La transition haïtienne a-t-elle encore pour objectif le retour à l’ordre constitutionnel, ou s’est-elle installée dans une gestion prolongée de l’exception ?
À l’approche du 7 février, cette question s’impose avec d’autant plus de force que la date, autrefois synonyme de renouveau institutionnel, semble désormais vidée de sa portée politique.

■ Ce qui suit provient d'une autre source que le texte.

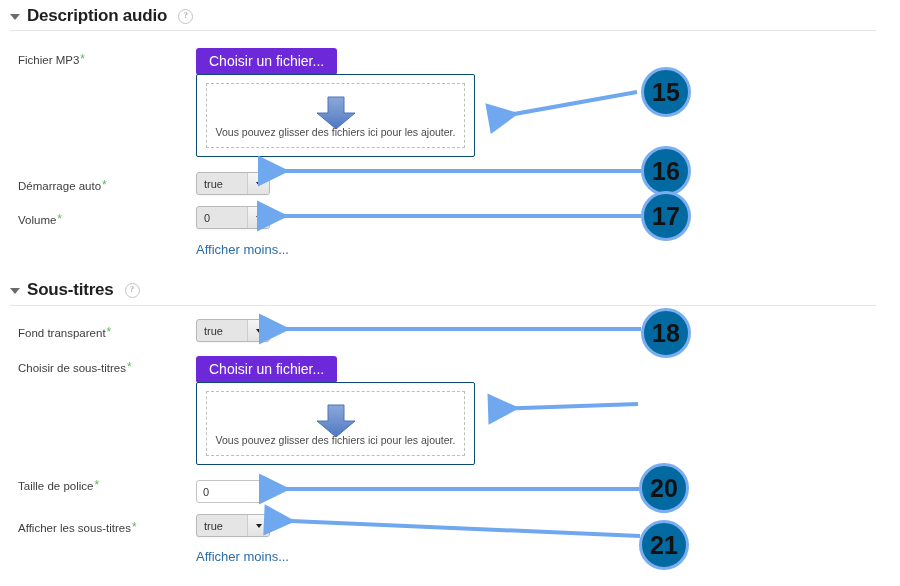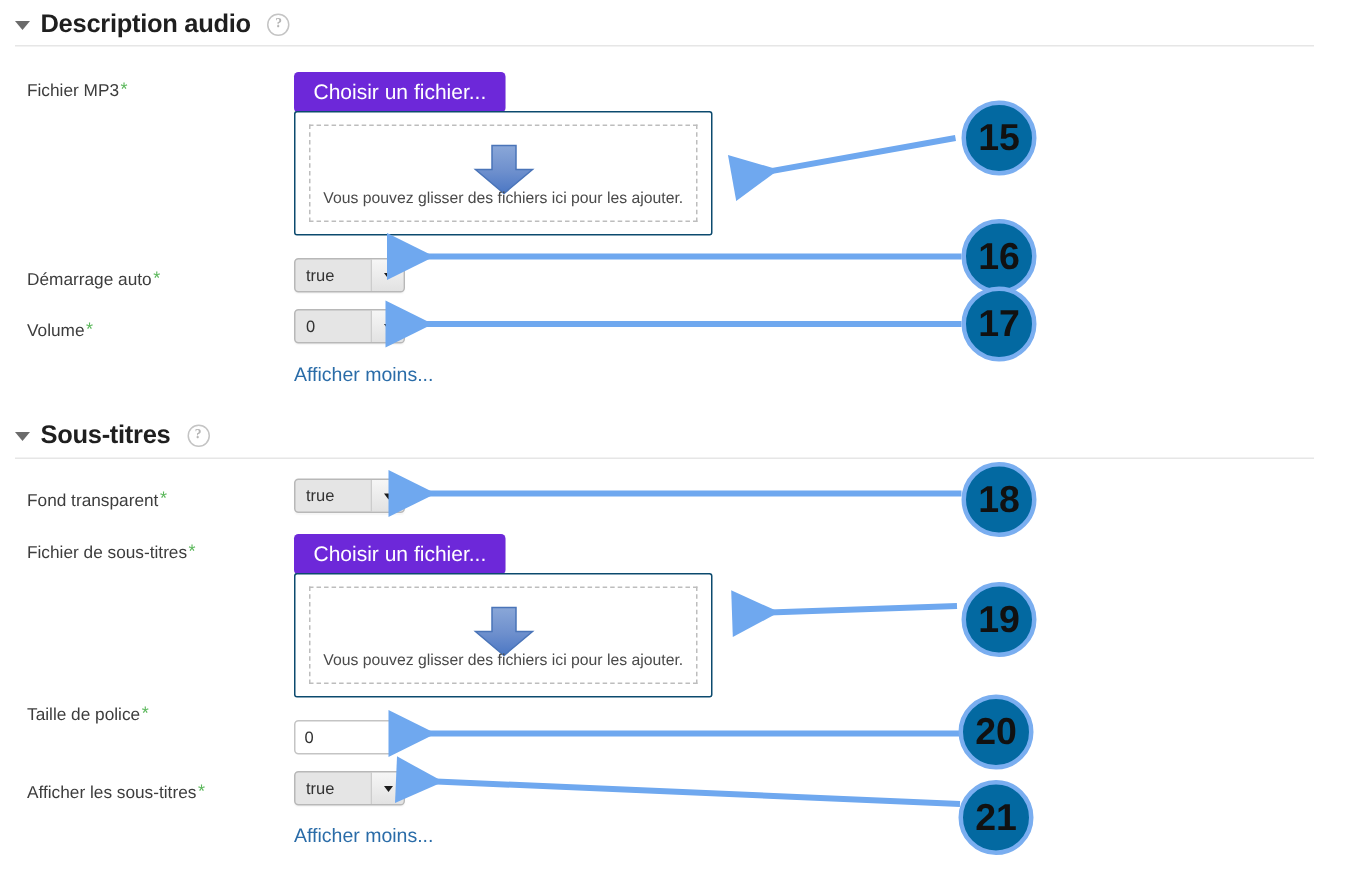--- a/index.html
+++ b/index.html
@@ -290,21 +290,21 @@
     <span>Fond transparent</span><span class="req">*</span>
   </div>
   <div class="select-box" style="left:196px; top:319px;">
     <span class="select-value">true</span>
     <span class="select-arrow-btn">
         <span class="select-caret"></span>
       </span>
   </div>
 
   <div class="field-label" style="top:360px;">
-    <span>Fichier de sous-titres</span><span class="req">*</span>
+    <span>Choisir de sous-titres</span><span class="req">*</span>
   </div>
   <div class="filepicker" style="left:196px; top:356px;">
     <button class="choose-btn">Choisir un fichier...</button>
     <div class="dropbox-outer">
       <div class="dropbox-inner">
         <span class="drop-arrow">
           <svg width="44" height="34" viewBox="0 0 44 34">
             <defs>
               <linearGradient id="ag2" x1="0" y1="0" x2="0" y2="1">
                 <stop offset="0%" stop-color="#8aa7d8"></stop>
@@ -313,21 +313,21 @@
               </linearGradient>
             </defs>
             <path d="M14 1 H30 V17 H41 L22 33 L3 17 H14 Z" fill="url(#ag2)" stroke="#4a74b8" stroke-width="1"></path>
           </svg>
         </span>
         <div class="drop-text">Vous pouvez glisser des fichiers ici pour les ajouter.</div>
       </div>
     </div>
   </div>
 
-  <div class="field-label" style="top:468px;">
+  <div class="field-label" style="top:478px;">
     <span>Taille de police</span><span class="req">*</span>
   </div>
   <input class="text-input" style="left: 196px; top: 480px;" value="0">
 
   <div class="field-label" style="top:520px;">
     <span>Afficher les sous-titres</span><span class="req">*</span>
   </div>
   <div class="select-box" style="left:196px; top:514px;">
     <span class="select-value">true</span>
     <span class="select-arrow-btn">
@@ -357,18 +357,17 @@
     <line x1="640" y1="489" x2="263" y2="489" stroke="#6fa8ef" stroke-width="4" marker-end="url(#ah)"></line>
 
     <line x1="640" y1="536" x2="268" y2="520" stroke="#6fa8ef" stroke-width="4" marker-end="url(#ah)"></line>
   </svg>
 
   <div class="annot-layer">
     <div class="callout-circle" style="left:641px; top:67px;">15</div>
     <div class="callout-circle" style="left:641px; top:146px;">16</div>
     <div class="callout-circle" style="left:641px; top:191px;">17</div>
     <div class="callout-circle" style="left:641px; top:308px;">18</div>
-    <div class="callout-circle" style="left:641px; top:388px;">19</div>
     <div class="callout-circle" style="left:639px; top:463px;">20</div>
     <div class="callout-circle" style="left:639px; top:520px;">21</div>
   </div>
 
 </div>
 
 </body></html>

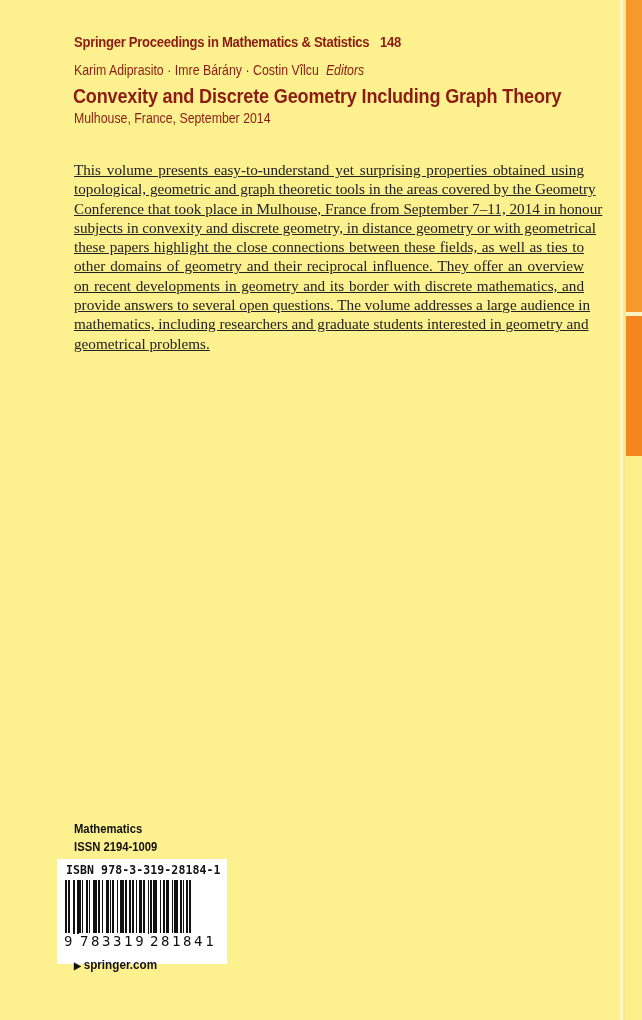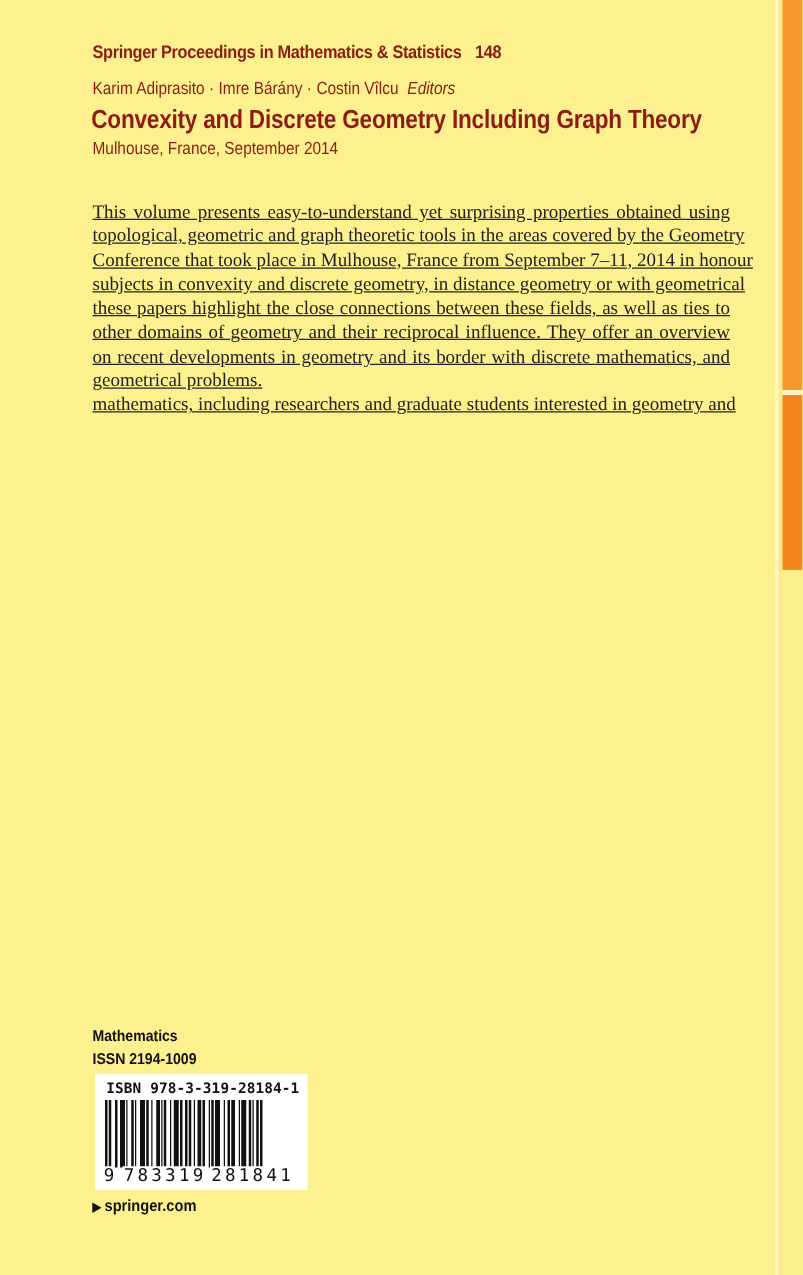--- a/index.html
+++ b/index.html
@@ -73,21 +73,21 @@
       font-size: 12.5px; font-weight: bold; color: #111;
       transform: scaleX(0.9); transform-origin: left; white-space: nowrap;
     }
     .issn {
       position: absolute; left: 74px; top: 840px;
       font-size: 12.5px; font-weight: bold; color: #111;
       transform: scaleX(0.9); transform-origin: left; white-space: nowrap;
     }
 
     .barcode-box {
-      position: absolute; left: 76px; top: 859px; width: 170px; height: 93px;
+      position: absolute; left: 57px; top: 859px; width: 170px; height: 105px;
       background: #ffffff;
     }
     .isbn-text {
       position: absolute; left: 9px; top: 4px;
       font-family: "DejaVu Sans Mono", monospace; font-size: 11.5px; font-weight: bold;
       color: #111; white-space: nowrap; letter-spacing: 0.1px;
     }
     .bars {
       position: absolute; left: 8px; top: 21px; width: 156px; height: 62px;
       display: flex; align-items: flex-start;
@@ -130,22 +130,23 @@
 <div class="subtitle">Mulhouse, France, September 2014</div>
 
 <div class="blurb">
   <span class="line">This volume presents easy-to-understand yet surprising properties obtained using</span>
   <span class="line">topological, geometric and graph theoretic tools in the areas covered by the Geometry</span>
   <span class="line">Conference that took place in Mulhouse, France from September 7–11, 2014 in honour</span>
   <span class="line">subjects in convexity and discrete geometry, in distance geometry or with geometrical</span>
   <span class="line">these papers highlight the close connections between these fields, as well as ties to</span>
   <span class="line">other domains of geometry and their reciprocal influence. They offer an overview</span>
   <span class="line">on recent developments in geometry and its border with discrete mathematics, and</span>
+  <span class="line">provide answers to several open questions. The volume addresses a large audience in</span>
+  <span class="line">mathematics, including researchers and graduate students interested in geometry and</span>
   <span class="line last">geometrical problems.</span>
-  <span class="line">mathematics, including researchers and graduate students interested in geometry and</span>
 </div>
 
 <div class="subject">Mathematics</div>
 <div class="issn">ISSN 2194-1009</div>
 
 <div class="barcode-box">
   <div class="isbn-text">ISBN 978-3-319-28184-1</div>
   <div class="bars">
     <div class="bar guard" style="width:2px"></div>
     <div class="bar guard" style="width:2px;margin-right:3px"></div>

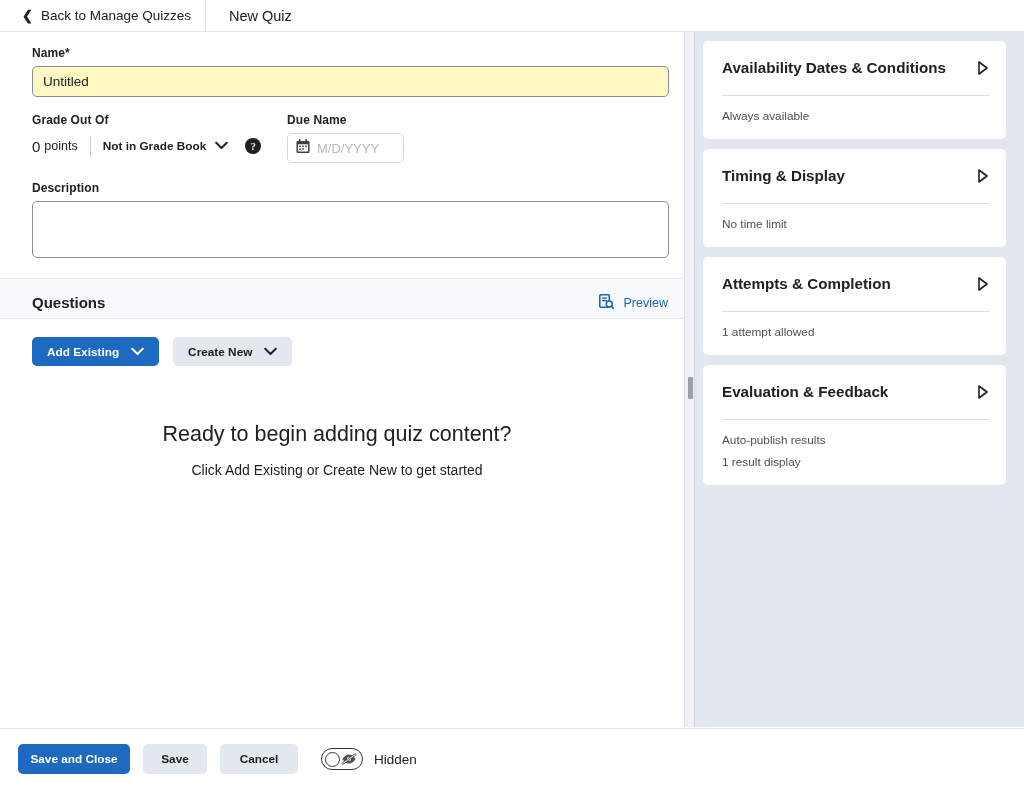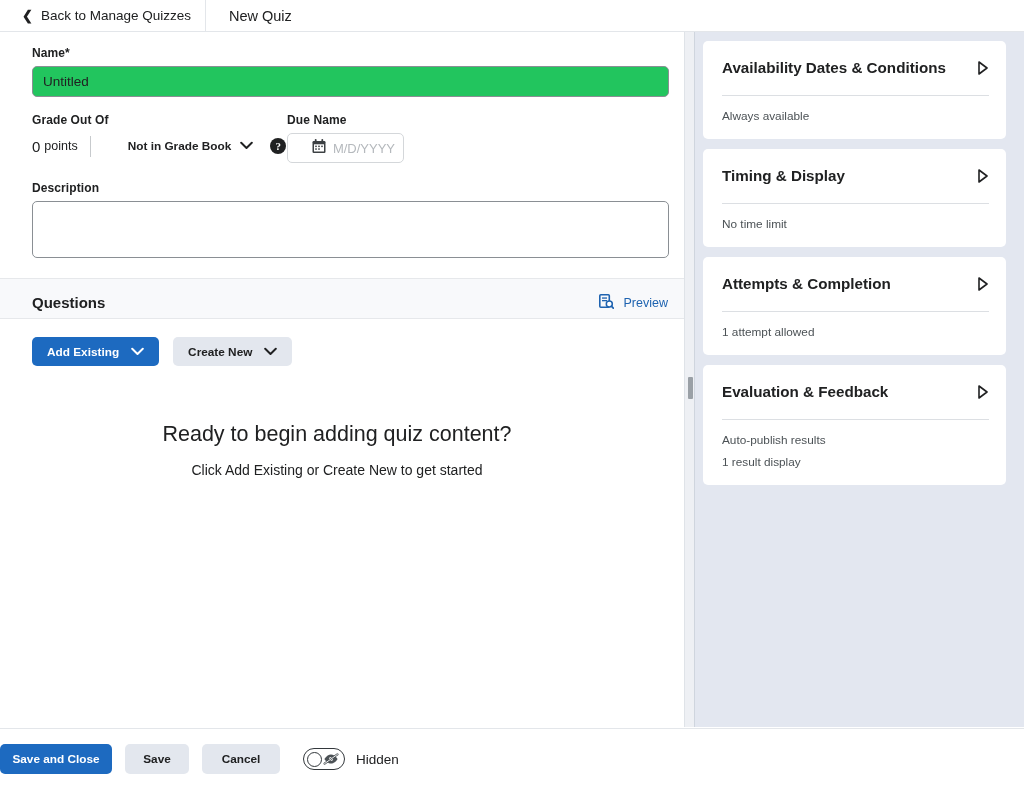--- a/index.html
+++ b/index.html
@@ -44,51 +44,51 @@
 
   .field-label {
     font-size: 12px; font-weight: bold; color: #202122;
     letter-spacing: .1px; margin-bottom: 6px;
   }
   .req { color: #202122; font-weight: bold; }
 
   .text-input {
     width: 637px; height: 31px;
     border: 1px solid #8a8f94; border-radius: 5px;
-    background: #22c55e; font-size: 13.5px; color: #202122;
+    background: #fef9c3; font-size: 13.5px; color: #202122;
     padding: 0 10px; font-family: "Liberation Sans", sans-serif;
     outline: none;
   }
 
   .row-two { display: flex; margin-top: 16px; }
   .col-grade { width: 255px; }
   .col-due { width: 260px; }
 
   .grade-row { display: flex; align-items: center; height: 26px; gap: 0; }
   .points-val { font-size: 15px; color: #202122; }
   .points-word { font-size: 12.5px; color: #202122; margin-left: 4px; }
   .grade-divider { width: 1px; height: 21px; background: #c7cacd; margin: 0 12px; }
   .grade-select {
     display: flex; align-items: flex-start; gap: 9px;
-    font-size: 11.8px; font-weight: bold; color: #202122; cursor: pointer; margin-left: 25px;
+    font-size: 11.8px; font-weight: bold; color: #202122; cursor: pointer;
   }
   .chev { display: inline-block; }
   .help-icon {
     width: 16px; height: 16px; border-radius: 50%;
     background: #202122; color: #ffffff;
     font-size: 11px; font-weight: bold;
     display: flex; align-items: center; justify-content: center;
     margin-left: 17px; cursor: pointer; line-height: 1;
     font-family: "Liberation Serif", serif;
   }
   .date-input-wrap {
     width: 117px; height: 30px;
     border: 1px solid #d4d7da; border-radius: 5px;
     background: #ffffff; display: flex; align-items: center;
-    padding: 0 8px; gap: 7px; cursor: text; justify-content: flex-end;
+    padding: 0 8px; gap: 7px; cursor: text;
   }
   .date-ph { font-size: 13px; color: #b5b9bd; }
 
   .desc-wrap { margin-top: 18px; }
   .desc-box {
     width: 637px; height: 57px;
     border: 1px solid #8a8f94; border-radius: 5px;
     background: #ffffff;
   }
 
@@ -149,21 +149,21 @@
   .card-title { font-size: 15.2px; font-weight: bold; color: #202122; line-height: 1.2; }
   .card-arrow { color: #202122; flex: none; margin-top: 2px; cursor: pointer; }
   .card-rule { height: 1px; background: #dcdfe3; margin: 16px 0 0 0; }
   .card-line { font-size: 11.8px; color: #4c5256; margin-top: 13px; }
   .card-line + .card-line { margin-top: 8px; }
 
   
   .footer {
     position: absolute; left: 0; top: 728px; width: 1024px; height: 61px;
     background: #ffffff; border-top: 1px solid #e3e6ea;
-    display: flex; align-items: center; gap: 13px;
+    display: flex; align-items: center; padding-left: 18px; gap: 13px;
   }
   .fbtn {
     height: 30px; border-radius: 5px; border: none; cursor: pointer;
     font-size: 11.8px; font-weight: bold;
     font-family: "Liberation Sans", sans-serif;
     display: inline-flex; align-items: center; justify-content: center;
   }
   .fbtn-primary { background: #1d6ac0; color: #ffffff; width: 112px; }
   .fbtn-secondary { background: #e3e7ee; color: #202122; width: 64px; }
   .fbtn-cancel { background: #e3e7ee; color: #202122; width: 78px; }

Dans ce contexte, la communauté internationale joue un rôle central dans l’orientation du processus. Les séances de travail conduites sous l’égide de la CARICOM témoignent d’un effort de coordination régionale, mais aussi d’une réalité troublante : l’incapacité des acteurs internes à produire seuls un consensus durable. Cette implication extérieure, bien que présentée comme un appui, interroge sur l’autonomie réelle des choix politiques.
Le Conseil présidentiel de transition (CPT), dont le mandat arrive à échéance, se retrouve à un tournant critique. Conçu comme un mécanisme provisoire, il peine à démontrer sa capacité à structurer une transition courte et crédible. L’absence de clarté sur la suite du processus renforce le sentiment d’un pouvoir suspendu, sans horizon clairement défini.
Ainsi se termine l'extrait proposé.